* **Instructions for the task**
When a line in the data below includes "left", pick it out and copy it.

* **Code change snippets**
☆ ☆ ☆ ☆
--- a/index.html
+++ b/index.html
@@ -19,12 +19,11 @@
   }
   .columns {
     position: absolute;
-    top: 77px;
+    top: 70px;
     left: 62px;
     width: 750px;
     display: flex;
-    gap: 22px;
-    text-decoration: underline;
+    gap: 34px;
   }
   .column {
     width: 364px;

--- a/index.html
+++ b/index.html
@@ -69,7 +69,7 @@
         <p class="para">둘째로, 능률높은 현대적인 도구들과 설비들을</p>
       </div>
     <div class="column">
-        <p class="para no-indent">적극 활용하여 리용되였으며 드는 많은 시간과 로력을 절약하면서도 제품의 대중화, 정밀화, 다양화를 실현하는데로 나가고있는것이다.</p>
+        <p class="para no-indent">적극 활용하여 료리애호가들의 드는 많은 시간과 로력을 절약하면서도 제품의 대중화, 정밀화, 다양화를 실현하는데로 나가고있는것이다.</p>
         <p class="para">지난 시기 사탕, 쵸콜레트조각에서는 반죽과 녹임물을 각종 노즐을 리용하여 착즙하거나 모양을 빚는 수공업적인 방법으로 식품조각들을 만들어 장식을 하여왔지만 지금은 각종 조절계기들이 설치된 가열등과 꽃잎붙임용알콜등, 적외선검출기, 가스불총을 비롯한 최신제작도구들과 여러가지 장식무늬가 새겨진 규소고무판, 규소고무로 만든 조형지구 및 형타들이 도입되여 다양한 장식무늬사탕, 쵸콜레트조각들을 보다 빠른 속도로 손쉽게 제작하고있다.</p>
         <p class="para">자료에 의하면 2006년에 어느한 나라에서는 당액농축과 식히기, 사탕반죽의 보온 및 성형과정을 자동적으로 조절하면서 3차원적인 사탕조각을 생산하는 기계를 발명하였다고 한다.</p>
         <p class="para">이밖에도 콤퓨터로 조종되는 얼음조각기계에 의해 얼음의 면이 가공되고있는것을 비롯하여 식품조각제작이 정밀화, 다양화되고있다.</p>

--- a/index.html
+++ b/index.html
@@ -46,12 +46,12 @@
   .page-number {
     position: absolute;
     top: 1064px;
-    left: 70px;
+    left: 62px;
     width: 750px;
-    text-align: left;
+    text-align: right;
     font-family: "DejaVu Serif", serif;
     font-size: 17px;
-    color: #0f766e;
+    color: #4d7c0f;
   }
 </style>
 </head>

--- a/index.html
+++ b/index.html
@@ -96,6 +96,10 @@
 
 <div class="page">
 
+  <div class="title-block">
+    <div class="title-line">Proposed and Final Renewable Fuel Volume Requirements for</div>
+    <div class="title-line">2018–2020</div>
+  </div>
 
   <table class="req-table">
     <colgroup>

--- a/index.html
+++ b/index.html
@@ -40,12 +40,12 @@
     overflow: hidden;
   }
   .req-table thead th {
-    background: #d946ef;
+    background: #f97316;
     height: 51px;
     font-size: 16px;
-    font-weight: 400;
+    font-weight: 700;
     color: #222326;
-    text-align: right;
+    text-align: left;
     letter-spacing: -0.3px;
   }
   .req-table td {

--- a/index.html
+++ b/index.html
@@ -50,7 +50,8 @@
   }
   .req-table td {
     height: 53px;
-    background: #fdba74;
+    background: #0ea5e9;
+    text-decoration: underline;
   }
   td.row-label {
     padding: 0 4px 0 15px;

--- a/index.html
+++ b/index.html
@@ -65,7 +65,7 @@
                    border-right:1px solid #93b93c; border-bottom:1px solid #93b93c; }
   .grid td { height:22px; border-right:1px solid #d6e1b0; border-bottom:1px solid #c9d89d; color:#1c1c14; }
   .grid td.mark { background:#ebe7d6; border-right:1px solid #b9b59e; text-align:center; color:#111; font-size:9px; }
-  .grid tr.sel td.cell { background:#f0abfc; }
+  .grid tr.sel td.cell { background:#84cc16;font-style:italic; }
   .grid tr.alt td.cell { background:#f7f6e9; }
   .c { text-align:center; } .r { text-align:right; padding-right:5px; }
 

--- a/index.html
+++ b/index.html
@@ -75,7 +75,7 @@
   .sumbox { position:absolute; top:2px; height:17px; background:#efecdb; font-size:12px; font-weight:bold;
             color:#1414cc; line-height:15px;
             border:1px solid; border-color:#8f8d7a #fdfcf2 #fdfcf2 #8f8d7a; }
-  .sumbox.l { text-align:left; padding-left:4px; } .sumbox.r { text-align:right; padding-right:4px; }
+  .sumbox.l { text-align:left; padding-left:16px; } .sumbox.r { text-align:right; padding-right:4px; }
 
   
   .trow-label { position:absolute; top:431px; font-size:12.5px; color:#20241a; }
☆ ☆ ☆ ☆
* **Task result**
     left: 62px;
-    left: 70px;
+    left: 62px;
-    text-align: left;
+    text-align: left;
-  .sumbox.l { text-align:left; padding-left:4px; } .sumbox.r { text-align:right; padding-right:4px; }
+  .sumbox.l { text-align:left; padding-left:16px; } .sumbox.r { text-align:right; padding-right:4px; }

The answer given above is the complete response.